Edit difference data

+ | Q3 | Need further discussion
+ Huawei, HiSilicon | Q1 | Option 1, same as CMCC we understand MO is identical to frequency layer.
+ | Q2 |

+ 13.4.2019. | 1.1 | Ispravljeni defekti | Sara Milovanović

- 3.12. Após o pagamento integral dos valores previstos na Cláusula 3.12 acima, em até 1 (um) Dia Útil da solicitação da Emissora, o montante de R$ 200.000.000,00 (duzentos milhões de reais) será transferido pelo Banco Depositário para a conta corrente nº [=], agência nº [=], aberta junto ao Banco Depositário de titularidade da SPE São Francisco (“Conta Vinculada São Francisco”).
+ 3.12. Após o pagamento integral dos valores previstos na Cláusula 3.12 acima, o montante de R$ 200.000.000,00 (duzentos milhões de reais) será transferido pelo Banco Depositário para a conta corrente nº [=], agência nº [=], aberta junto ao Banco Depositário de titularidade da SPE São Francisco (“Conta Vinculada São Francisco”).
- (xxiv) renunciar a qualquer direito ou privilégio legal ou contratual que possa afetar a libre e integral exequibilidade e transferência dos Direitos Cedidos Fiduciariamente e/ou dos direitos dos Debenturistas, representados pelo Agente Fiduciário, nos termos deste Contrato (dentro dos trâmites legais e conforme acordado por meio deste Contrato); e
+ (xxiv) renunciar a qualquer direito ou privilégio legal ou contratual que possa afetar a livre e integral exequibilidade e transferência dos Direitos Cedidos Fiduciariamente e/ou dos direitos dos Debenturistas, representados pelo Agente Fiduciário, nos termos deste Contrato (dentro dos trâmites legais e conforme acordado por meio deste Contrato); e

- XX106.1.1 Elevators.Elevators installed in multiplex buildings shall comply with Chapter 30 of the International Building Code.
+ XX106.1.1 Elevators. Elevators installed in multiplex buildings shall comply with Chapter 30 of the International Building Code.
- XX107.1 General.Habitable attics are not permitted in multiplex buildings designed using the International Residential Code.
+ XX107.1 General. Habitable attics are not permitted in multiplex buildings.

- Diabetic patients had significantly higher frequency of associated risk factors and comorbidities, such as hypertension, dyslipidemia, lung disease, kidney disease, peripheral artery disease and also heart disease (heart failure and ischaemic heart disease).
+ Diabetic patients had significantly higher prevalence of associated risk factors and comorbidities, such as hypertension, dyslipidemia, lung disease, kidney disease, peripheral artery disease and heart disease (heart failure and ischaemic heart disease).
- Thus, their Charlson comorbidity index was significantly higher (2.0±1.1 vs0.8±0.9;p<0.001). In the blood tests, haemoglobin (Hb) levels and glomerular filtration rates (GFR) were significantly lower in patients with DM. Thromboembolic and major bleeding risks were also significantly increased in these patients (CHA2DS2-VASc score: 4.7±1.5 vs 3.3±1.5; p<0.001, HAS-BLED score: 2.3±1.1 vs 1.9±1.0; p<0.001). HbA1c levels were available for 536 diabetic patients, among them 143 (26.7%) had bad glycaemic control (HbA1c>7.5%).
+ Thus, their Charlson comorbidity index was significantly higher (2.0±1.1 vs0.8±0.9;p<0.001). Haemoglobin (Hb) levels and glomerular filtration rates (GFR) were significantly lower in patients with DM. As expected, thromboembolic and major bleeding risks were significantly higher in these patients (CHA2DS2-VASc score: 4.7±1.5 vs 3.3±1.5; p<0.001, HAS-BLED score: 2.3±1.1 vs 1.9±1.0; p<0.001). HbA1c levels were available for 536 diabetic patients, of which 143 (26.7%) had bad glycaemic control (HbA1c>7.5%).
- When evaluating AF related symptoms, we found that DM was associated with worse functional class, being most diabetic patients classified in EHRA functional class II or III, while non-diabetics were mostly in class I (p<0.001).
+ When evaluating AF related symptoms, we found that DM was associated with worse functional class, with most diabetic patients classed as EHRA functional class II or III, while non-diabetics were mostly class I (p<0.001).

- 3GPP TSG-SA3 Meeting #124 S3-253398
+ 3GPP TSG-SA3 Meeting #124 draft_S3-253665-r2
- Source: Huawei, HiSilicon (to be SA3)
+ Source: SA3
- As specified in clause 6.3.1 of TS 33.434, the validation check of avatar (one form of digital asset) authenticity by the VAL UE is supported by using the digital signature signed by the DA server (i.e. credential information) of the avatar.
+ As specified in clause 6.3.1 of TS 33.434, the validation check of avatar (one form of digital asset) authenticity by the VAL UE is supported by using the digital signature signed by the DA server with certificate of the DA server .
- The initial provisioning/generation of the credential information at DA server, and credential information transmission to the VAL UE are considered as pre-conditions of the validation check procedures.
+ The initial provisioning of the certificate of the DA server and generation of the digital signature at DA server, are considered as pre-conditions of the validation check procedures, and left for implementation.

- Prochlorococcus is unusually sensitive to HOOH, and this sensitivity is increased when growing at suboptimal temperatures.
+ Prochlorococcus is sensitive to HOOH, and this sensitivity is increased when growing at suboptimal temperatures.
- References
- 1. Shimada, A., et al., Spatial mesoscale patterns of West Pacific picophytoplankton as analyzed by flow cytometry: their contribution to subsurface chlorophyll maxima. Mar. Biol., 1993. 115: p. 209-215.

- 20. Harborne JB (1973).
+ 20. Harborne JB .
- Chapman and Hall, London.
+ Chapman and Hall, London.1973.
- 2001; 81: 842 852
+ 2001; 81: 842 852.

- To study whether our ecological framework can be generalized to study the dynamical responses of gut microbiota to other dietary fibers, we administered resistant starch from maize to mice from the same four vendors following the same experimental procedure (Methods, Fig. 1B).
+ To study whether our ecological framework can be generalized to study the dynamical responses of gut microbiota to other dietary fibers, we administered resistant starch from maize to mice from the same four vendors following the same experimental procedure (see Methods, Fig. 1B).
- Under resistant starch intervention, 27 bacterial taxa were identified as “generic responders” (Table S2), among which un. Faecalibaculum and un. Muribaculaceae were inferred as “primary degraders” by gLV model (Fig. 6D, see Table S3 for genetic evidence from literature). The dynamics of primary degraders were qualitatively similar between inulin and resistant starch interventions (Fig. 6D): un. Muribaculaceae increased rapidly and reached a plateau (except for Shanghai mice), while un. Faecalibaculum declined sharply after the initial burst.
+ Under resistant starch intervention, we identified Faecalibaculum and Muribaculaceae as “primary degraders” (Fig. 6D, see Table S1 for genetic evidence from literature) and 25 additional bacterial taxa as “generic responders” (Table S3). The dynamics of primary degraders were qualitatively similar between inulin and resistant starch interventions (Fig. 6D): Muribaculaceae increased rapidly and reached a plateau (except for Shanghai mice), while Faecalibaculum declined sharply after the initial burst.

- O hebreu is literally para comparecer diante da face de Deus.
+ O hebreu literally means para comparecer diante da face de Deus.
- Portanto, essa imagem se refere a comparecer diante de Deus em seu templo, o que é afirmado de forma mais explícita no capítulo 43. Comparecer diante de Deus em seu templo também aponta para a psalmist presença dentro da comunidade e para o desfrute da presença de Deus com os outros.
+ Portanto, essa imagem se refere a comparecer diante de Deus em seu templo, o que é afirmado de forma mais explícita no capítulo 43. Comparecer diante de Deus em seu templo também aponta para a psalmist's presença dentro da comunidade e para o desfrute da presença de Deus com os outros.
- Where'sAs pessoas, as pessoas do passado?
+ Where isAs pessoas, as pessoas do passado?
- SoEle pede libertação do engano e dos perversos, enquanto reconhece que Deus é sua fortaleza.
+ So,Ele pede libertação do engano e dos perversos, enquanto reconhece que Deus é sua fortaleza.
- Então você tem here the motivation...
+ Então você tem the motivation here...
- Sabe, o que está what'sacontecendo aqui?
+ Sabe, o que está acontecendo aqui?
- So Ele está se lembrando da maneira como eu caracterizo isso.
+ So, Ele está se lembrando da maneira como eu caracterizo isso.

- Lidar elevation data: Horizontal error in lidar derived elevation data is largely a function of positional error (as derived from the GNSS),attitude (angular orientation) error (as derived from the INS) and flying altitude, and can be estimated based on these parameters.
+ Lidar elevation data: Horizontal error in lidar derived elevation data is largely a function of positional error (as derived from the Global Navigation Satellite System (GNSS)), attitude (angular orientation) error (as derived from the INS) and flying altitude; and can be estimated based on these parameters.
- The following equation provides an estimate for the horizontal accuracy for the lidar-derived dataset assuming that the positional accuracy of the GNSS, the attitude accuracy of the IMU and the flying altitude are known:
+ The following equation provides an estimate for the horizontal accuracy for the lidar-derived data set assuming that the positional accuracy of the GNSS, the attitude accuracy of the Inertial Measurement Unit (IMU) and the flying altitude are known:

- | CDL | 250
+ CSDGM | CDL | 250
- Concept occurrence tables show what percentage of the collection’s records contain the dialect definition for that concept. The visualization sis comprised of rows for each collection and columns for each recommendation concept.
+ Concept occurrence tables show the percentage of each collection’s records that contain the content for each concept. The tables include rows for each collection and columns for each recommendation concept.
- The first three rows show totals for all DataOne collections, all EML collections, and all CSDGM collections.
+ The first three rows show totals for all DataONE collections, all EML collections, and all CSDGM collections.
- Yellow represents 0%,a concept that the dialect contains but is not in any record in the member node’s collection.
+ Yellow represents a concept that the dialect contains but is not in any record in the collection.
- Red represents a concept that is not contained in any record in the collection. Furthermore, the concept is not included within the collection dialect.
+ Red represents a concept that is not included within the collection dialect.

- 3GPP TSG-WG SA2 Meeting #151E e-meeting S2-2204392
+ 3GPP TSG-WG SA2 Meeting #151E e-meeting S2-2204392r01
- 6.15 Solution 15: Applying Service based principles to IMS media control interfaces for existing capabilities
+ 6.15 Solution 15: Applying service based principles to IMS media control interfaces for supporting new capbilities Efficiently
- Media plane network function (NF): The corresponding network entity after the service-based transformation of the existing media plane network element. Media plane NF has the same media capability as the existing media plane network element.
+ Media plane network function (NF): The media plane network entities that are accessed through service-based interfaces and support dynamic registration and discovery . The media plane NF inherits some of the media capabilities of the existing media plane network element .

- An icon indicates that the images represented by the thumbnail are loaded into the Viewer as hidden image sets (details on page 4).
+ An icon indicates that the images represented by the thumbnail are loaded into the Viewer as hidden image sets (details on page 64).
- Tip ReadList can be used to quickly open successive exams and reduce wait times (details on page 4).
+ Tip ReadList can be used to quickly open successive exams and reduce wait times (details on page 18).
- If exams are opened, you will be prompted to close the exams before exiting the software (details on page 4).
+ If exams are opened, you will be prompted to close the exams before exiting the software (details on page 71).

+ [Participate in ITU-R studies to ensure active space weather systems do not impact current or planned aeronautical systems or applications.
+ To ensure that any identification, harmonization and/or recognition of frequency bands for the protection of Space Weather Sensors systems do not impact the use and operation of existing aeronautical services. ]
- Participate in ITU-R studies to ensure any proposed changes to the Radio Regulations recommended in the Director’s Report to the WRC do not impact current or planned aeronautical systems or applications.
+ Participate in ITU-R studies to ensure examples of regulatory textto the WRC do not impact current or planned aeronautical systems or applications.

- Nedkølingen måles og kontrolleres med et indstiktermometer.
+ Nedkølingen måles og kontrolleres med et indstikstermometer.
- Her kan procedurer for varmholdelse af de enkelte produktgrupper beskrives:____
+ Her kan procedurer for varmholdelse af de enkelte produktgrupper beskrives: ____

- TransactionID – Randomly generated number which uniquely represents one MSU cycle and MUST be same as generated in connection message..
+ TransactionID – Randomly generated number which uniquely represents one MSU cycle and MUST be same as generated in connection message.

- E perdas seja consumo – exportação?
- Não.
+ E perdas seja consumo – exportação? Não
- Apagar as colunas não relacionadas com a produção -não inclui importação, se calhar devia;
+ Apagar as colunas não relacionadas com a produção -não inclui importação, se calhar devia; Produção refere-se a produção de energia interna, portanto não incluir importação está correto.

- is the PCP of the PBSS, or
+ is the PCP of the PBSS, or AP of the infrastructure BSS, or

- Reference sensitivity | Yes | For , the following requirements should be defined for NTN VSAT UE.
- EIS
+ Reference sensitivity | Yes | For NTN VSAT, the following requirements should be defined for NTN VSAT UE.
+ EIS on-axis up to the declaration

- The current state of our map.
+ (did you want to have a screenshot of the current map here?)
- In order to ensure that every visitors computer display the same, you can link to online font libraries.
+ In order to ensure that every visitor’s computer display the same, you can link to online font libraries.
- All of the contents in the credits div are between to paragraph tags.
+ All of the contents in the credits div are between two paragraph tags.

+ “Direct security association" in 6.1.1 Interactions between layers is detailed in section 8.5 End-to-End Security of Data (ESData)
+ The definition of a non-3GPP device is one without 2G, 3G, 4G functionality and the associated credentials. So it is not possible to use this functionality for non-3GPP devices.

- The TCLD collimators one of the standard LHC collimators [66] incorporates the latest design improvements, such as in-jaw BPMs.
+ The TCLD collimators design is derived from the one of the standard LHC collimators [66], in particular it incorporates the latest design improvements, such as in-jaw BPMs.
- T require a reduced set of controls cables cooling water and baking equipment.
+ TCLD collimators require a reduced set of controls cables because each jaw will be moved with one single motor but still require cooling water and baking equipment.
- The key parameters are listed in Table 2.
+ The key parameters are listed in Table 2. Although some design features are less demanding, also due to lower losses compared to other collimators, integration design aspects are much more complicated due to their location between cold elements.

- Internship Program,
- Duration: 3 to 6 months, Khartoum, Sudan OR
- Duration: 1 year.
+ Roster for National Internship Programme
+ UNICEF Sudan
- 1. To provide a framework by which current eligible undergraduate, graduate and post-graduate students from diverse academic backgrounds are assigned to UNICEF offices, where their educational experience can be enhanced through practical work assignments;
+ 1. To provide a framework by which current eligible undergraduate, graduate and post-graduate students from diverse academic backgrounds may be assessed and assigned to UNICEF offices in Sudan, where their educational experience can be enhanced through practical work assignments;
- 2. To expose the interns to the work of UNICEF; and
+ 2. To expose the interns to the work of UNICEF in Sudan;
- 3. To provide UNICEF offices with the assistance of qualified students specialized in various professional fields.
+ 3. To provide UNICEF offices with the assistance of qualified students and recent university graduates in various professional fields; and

— Aim of the exercise —
Give again, exactly as written, every line from the first one above through the line that has "defekti | Sara Milovanović" in it.

— Task solution —
+ | Q3 | Need further discussion
+ Huawei, HiSilicon | Q1 | Option 1, same as CMCC we understand MO is identical to frequency layer.
+ | Q2 |

+ 13.4.2019. | 1.1 | Ispravljeni defekti | Sara Milovanović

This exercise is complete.